Completing the Square

Completion of the square is the name given to a method of factorization of the polynomials due to this degree. Factoring takes its name from the fact that the factored form obtained has the variable in a squared expression.

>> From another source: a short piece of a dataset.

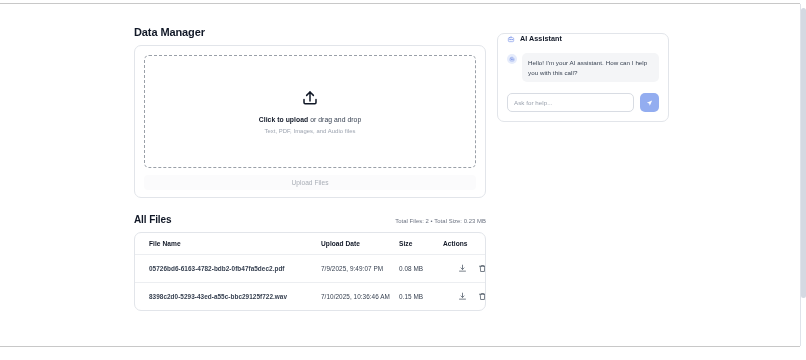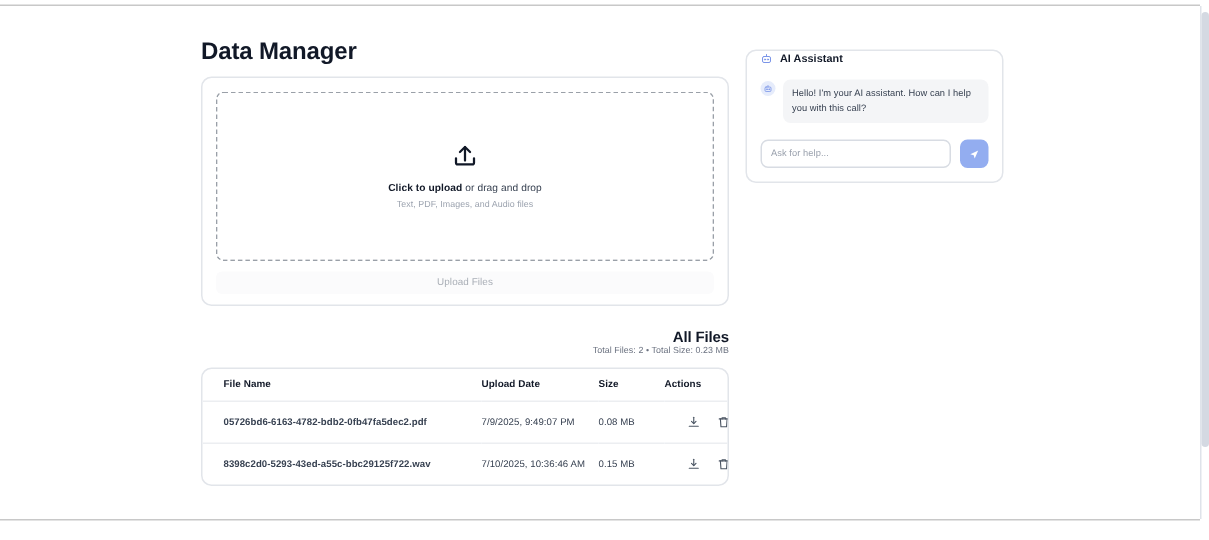"Data Manager" .page-title { font-size: 16px -> 11px }
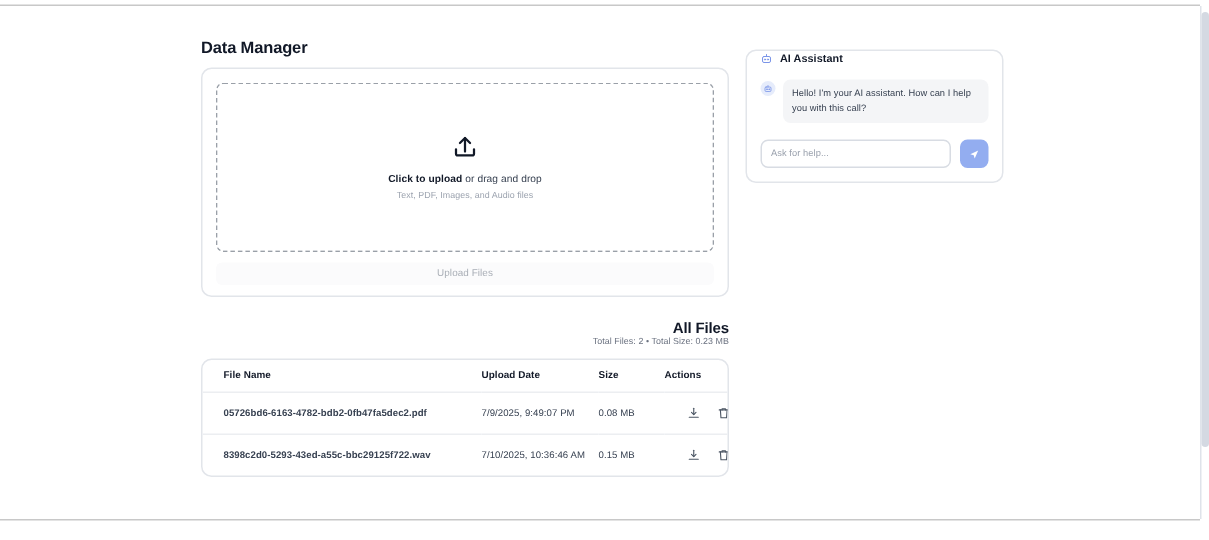"All Files" .files-head { flex-direction: column -> none }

dCode can complete the square and find factors by depressing a polynomial expression

A quadratic polynomial $ x^2 +bx + c = 0 $ can be modified in $ (b/2)^2 - c - (b/2)^2 + c (= 0) $ that allows factorizing in $$ (x +(b/2))^2 - (b/2)^2 + c $$

Example: $ p(x)=2x^2+12x+14 $, in order to complete the square hand, factorize the coefficient of $ x^2 $ : $ p(x)=2(x^2+6x+7) $ and continue with $ q(x) = x^2+6x+7 $

Example: Identify the coefficient of $ x $, here $ 6 $ and divide it by $ 2 $ to get $ β=6/2=3 $ and use $ β $ to write $$ q(x) = x^2 + 6x + 7 = (x+3)^2 − β^2 + 7 = (x+3)^2 − 2 $$

Example: Back to $ p(x) = 2q(x) $ to get the completed square: $$ p(x)=2x^2+12x+14=2((x+3)^2−2)=2(x+3)^2−6 $$

With the factorized form, it becomes simple to find the roots.

$$ p(x) = 0 \iff 2(x+3)^2−6 = 0 \iff (x+3)^2 = 3 \\ \iff x+3 = \pm \sqrt{3} \iff x = \pm \sqrt{3} - 3 $$

dCode can generalize this approach to other polynomials of order $ n > 2 $ by removing the term of degree $ n-1 $.